8. The precise comparison method for the consistency of animal and non-animal toxicity evaluation results according to claim 1, characterized in that, Step S5, the step of introducing a conflict allocation factor for secondary allocation when there is a conflict among the independent sources of evidence, includes: Extract the probability mass product of each independent evidence source assigned to the mutually exclusive proposition and perform spatial accumulation to quantify and generate the overall conflict coefficient used to characterize the global conflict intensity of heterogeneous evidence; The overall conflict coefficient is compared with the set system conflict tolerance threshold. When the conflict intensity is determined to exceed the evidence fusion limit, the conflict secondary allocation process is triggered. The local confidence scores of each independent evidence source are extracted as dynamic weights to construct the conflict allocation factor. The probability quality of highly conflicting data is redirected to the system uncertainty set according to the conflict allocation factor, thus completing the robust secondary allocation.
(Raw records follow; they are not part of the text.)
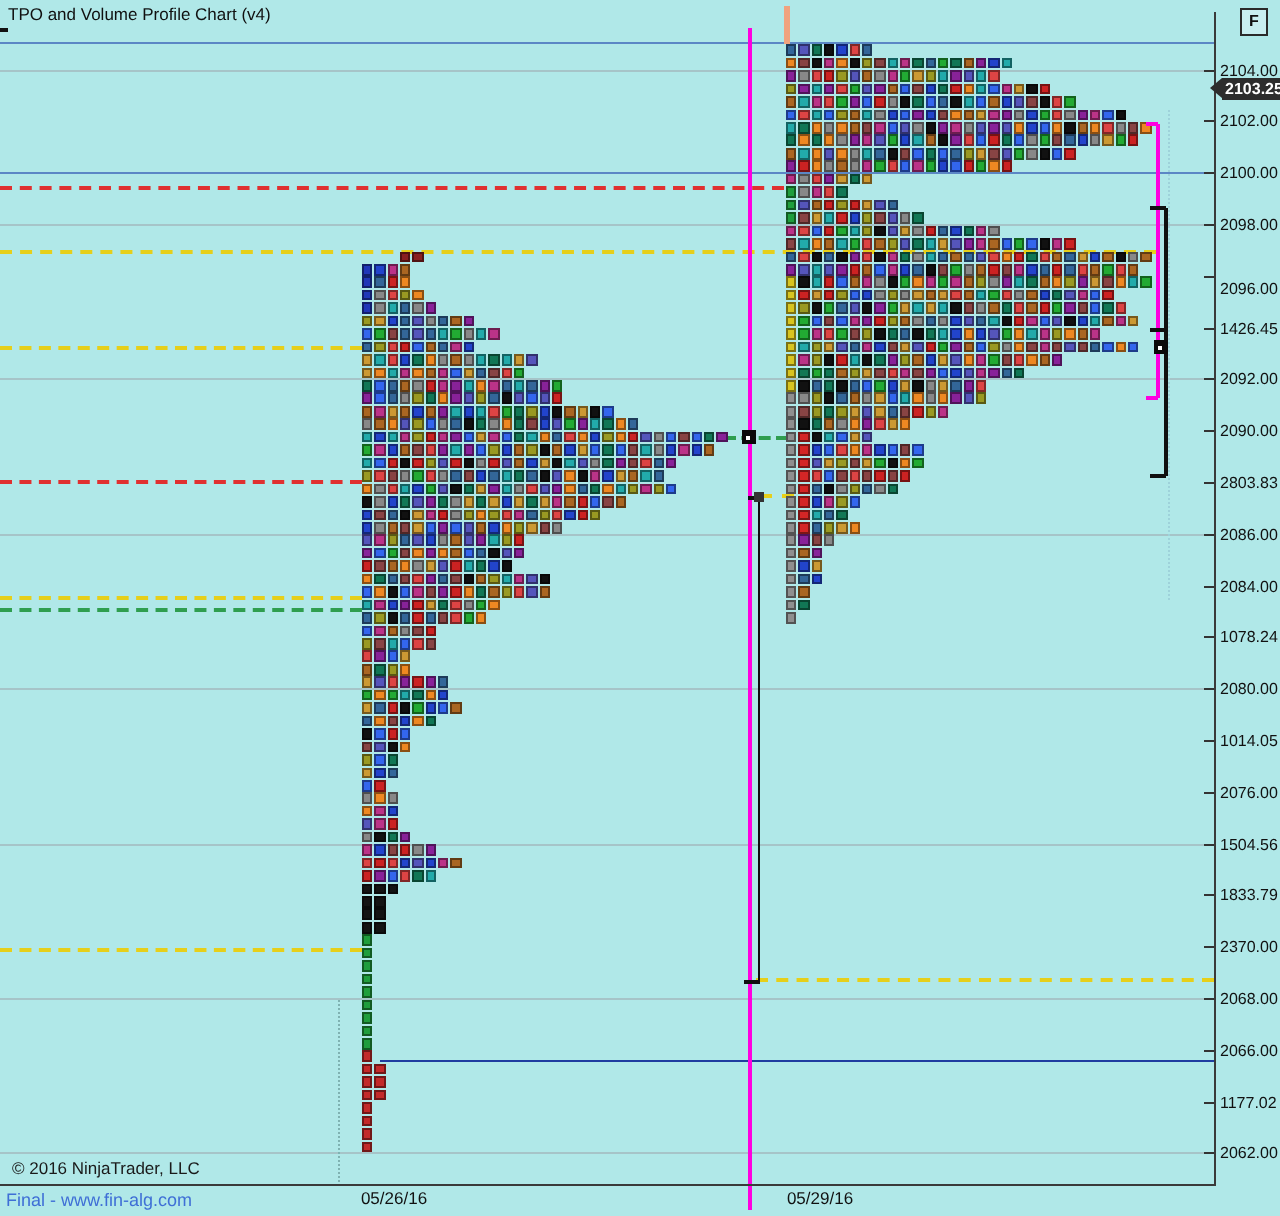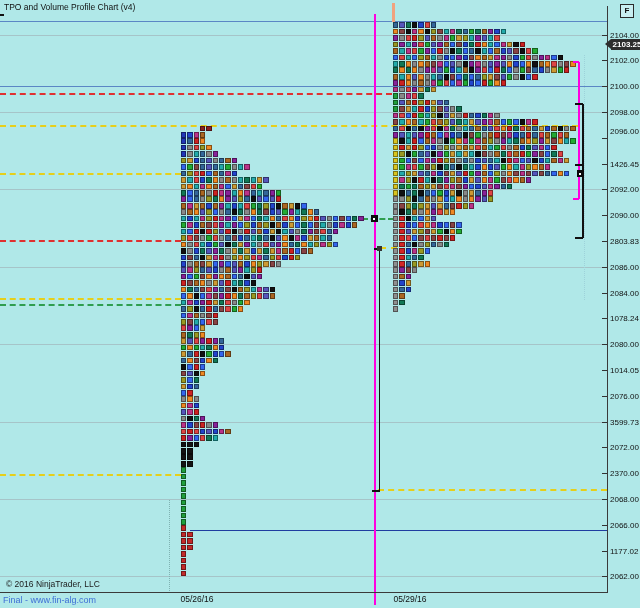--- a/index.html
+++ b/index.html
@@ -1326,7 +1326,7 @@
     <div class="ytick" style="top: 111.9px;"></div>
     <div class="ylabel" style="top: 107.9px;">2098.00</div>
     <div class="ytick" style="top: 137.7px;"></div>
-    <div class="ylabel" style="top: 127px;">2096.00</div>
+    <div class="ylabel" style="top: 140px;">2096.00</div>
     <div class="ytick" style="top: 163.5px;"></div>
     <div class="ylabel" style="top: 159.5px;">1426.45</div>
     <div class="ytick" style="top: 189.3px;"></div>

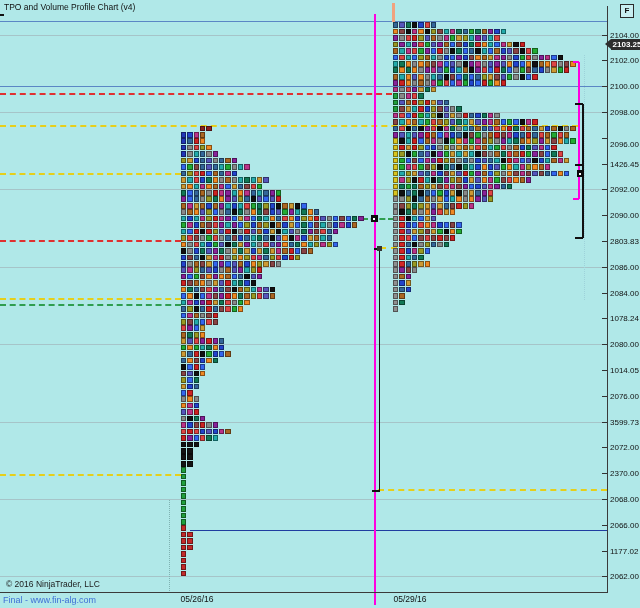--- a/index.html
+++ b/index.html
@@ -1348,7 +1348,7 @@
     <div class="ytick" style="top: 395.7px;"></div>
     <div class="ylabel" style="top: 391.7px;">2076.00</div>
     <div class="ytick" style="top: 421.5px;"></div>
-    <div class="ylabel" style="top: 417.5px;">3599.73</div>
+    <div class="ylabel" style="top: 417.5px;">1504.56</div>
     <div class="ytick" style="top: 447.3px;"></div>
     <div class="ylabel" style="top: 443.3px;">2072.00</div>
     <div class="ytick" style="top: 473.1px;"></div>

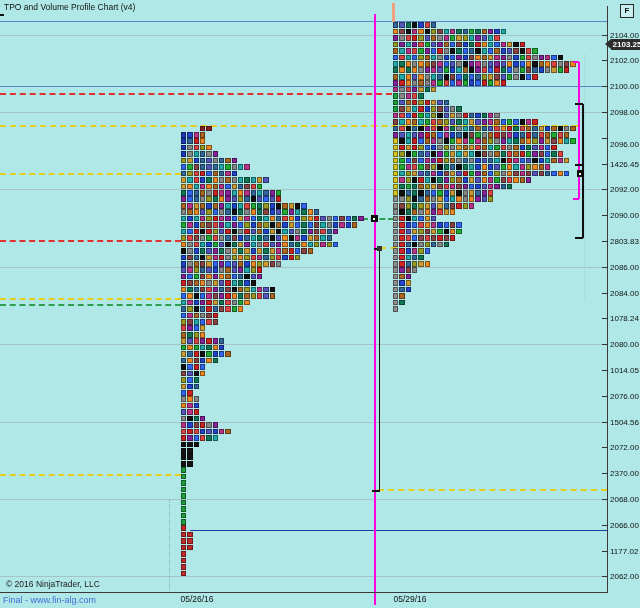--- a/index.html
+++ b/index.html
@@ -1350,7 +1350,7 @@
     <div class="ytick" style="top: 421.5px;"></div>
     <div class="ylabel" style="top: 417.5px;">1504.56</div>
     <div class="ytick" style="top: 447.3px;"></div>
-    <div class="ylabel" style="top: 443.3px;">2072.00</div>
+    <div class="ylabel" style="top: 443.3px;">1833.79</div>
     <div class="ytick" style="top: 473.1px;"></div>
     <div class="ylabel" style="top: 469.1px;">2370.00</div>
     <div class="ytick" style="top: 498.9px;"></div>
9. The precise comparison method for the consistency of animal and non-animal toxicity evaluation results according to claim 1, characterized in that, Step S6, the step of comparing the overall consistency trust level with the preset consistency threshold, includes: Aggregate the joint probability distribution data after the secondary allocation, extract the posterior probability values ​​of the key propositions that clearly support in vivo and in vitro equivalence, and use them as the comprehensive consistency confidence level as the basis for quantifying the adjudication. The baseline acceptance threshold specified in the test specification is retrieved, and the preset consistency threshold is dynamically locked by combining the sample size and statistical confidence level parameters of the current batch of tests. The overall consistency confidence level is compared with the preset consistency threshold. After confirming that the overall consistency confidence level is not less than the preset consistency threshold, a verification result showing that the test method has alternative feasibility is output.